Start of Provided data

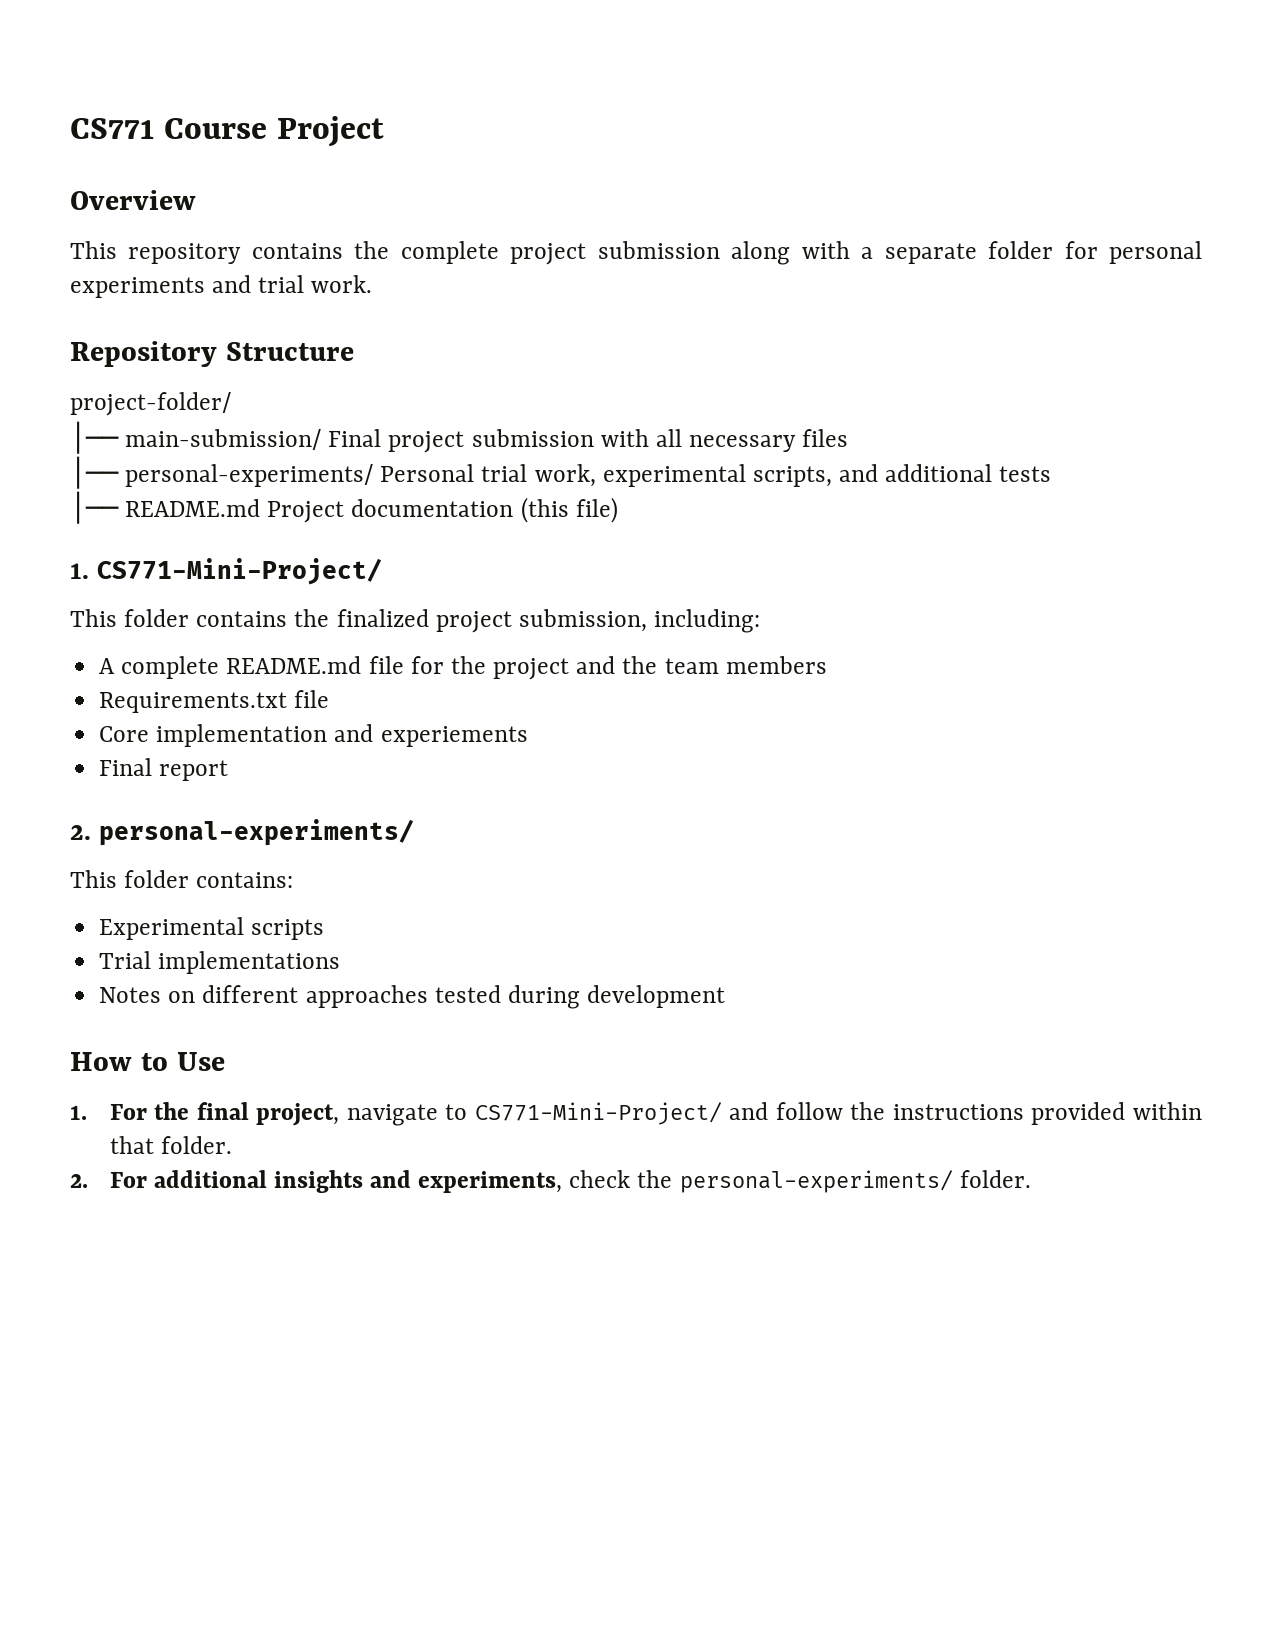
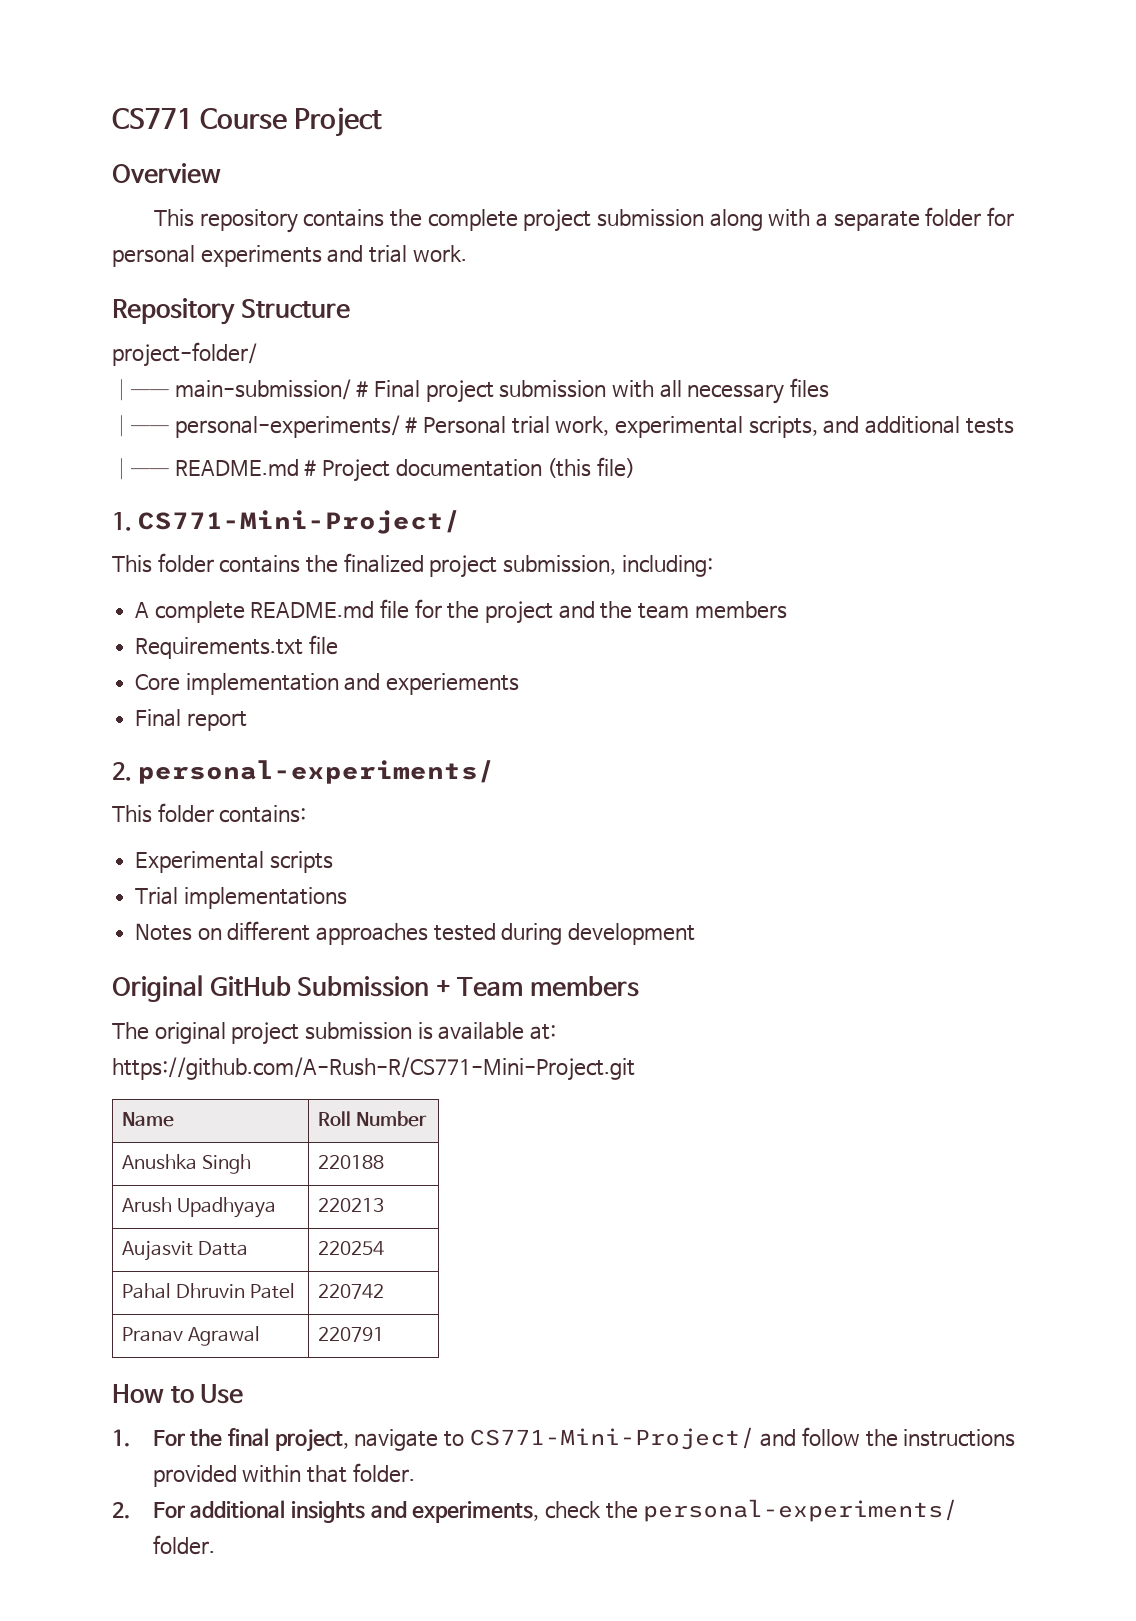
- │── main-submission/ Final project submission with all necessary files
+ │── main-submission/ # Final project submission with all necessary files
- │── personal-experiments/ Personal trial work, experimental scripts, and additional tests
+ │── personal-experiments/ # Personal trial work, experimental scripts, and additional tests
- │── README.md Project documentation (this file)
+ │── README.md # Project documentation (this file)
+ Original GitHub Submission + Team members
+ The original project submission is available at: https://github.com/A-Rush-R/CS771-Mini-Project.git
+ Name | Roll Number
+ Anushka Singh | 220188
+ Arush Upadhyaya | 220213
+ Aujasvit Datta | 220254
+ Pahal Dhruvin Patel | 220742
+ Pranav Agrawal | 220791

End of Provided data

→ What is required
Please output the line that contains "Singh | 220188" and every line after it in the entries above, exactly, and nothing more.

→ Result of the task
+ Anushka Singh | 220188
+ Arush Upadhyaya | 220213
+ Aujasvit Datta | 220254
+ Pahal Dhruvin Patel | 220742
+ Pranav Agrawal | 220791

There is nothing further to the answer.